PARP Inhibitor implications and analysis

PARP Inhibitor implications and analysis: What is a PARP inhibitor? What are PARP inhibitor implications and analysis? PARP ( Poly ADP-Ribose Polymerase) Inhibitor is hypothesized that it may prove highly effective therapies for cancers with BRCAness, due to the high sensitivity of the tumors to the inhibitor and the lack of deleterious effects on the remaining healthy cells with functioning BRCA HR pathway. This is in contrast to conventional chemotherapies which are highly toxic to all cells and can induce DNA damage in healthy cells, leading to secondary cancer generation.

PARP Inhibitor implications

PARP inhibitors affect cancer cells by altering their ability to replicate DNA and grow. In theory and in animal models, they work synergistically with more traditional chemotherapy agents, since PARP inhibition should make chemotherapy (or any drug which damages DNA) more effective. This study was presented at an ASCO plenary session and the reported results are exciting, both for breast cancer and other cancers where these drugs have just begun to be studied.

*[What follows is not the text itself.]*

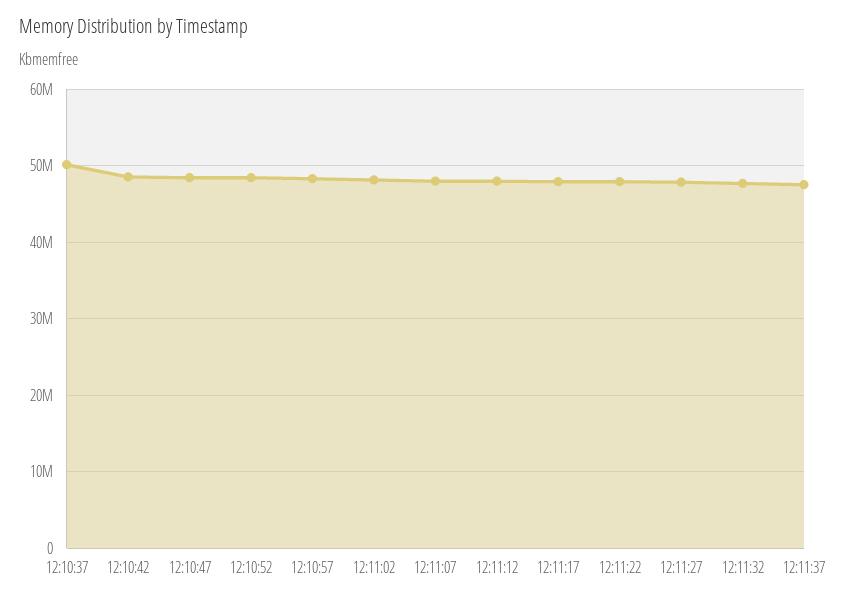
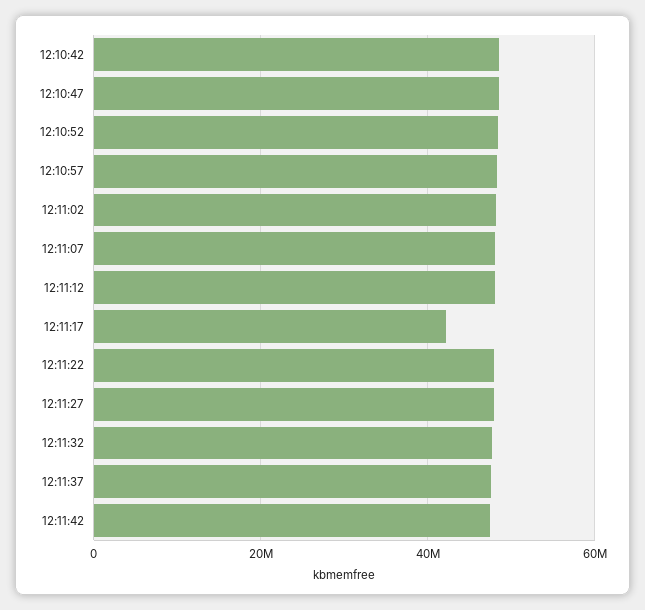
12:10:37: 50000000 -> none
12:11:17: 48000000 -> 42000000
12:11:42: none -> 48000000

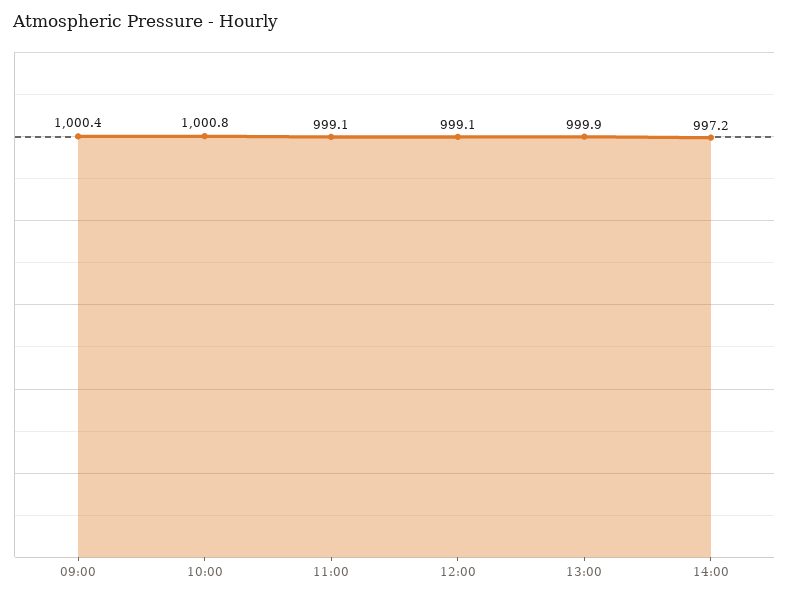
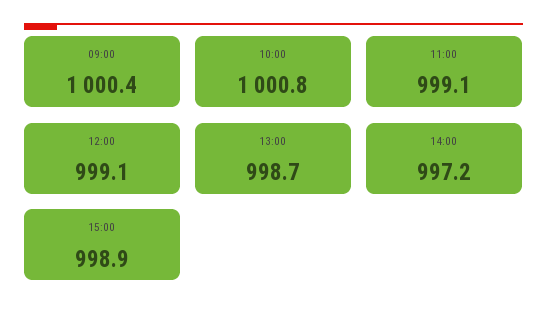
13:00: 999.9 -> 998.7
15:00: none -> 998.9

Dr. J. Dirk Iglehart of the department of surgery at Brigham and Women’s Hospital and the department of cancer biology at the Dana-Farber Cancer Institute in Boston, and co-author of an accompanying journal editorial said:

“When you disable PARP, you prevent the cell from repairing itself, and cancer cells that are deficient in BRCA are much more sensitive to this effect. When you inhibit PARP, they can’t stand it.”

Dr. Iglehart thinks that combining a PARP inhibitor with chemotherapy drugs that damage DNA might make the drug even more effective.

“You might then push cancers over the cliff that would be only susceptible to a PARP inhibitor. PARP inhibitors may be used for tumors that Herceptin or tamoxifen are totally incapable of treating. That’s true for ovarian cancer, too. There is nothing to treat that disease.”

Two other trials of PARP inhibitors, which were reported on during the American Society of Clinical Oncology annual meeting in June, also found that they were effective in treating breast cancer.

PARP Inhibitor Analysis

For the last few years, PARP inhibitors have been discussed as having great potential in combination with standard chemotherapy drugs to treat cancer. This paper, a randomized Phase II study treating triple negative breast cancer patients with metastatic disease, showed that patients who received the PARP inhibitor along with standard chemotherapy showed statistically significant improvements in response rate, progression free survival, and overall survival. While this was a small study in only 123 patients, the magnitude of the postive results have prompted the initiation of a Phase III (registration-intent) trial.

This is also important because PARP inhibitors are also being tested in other cancers. For example, Abbott Labs’ PARP inhibitor, ABT-888, is currently being tested in trials in melanoma, acute leukemia and myelodysplasia, lymphoma, as well as some other, earlier stage, trials.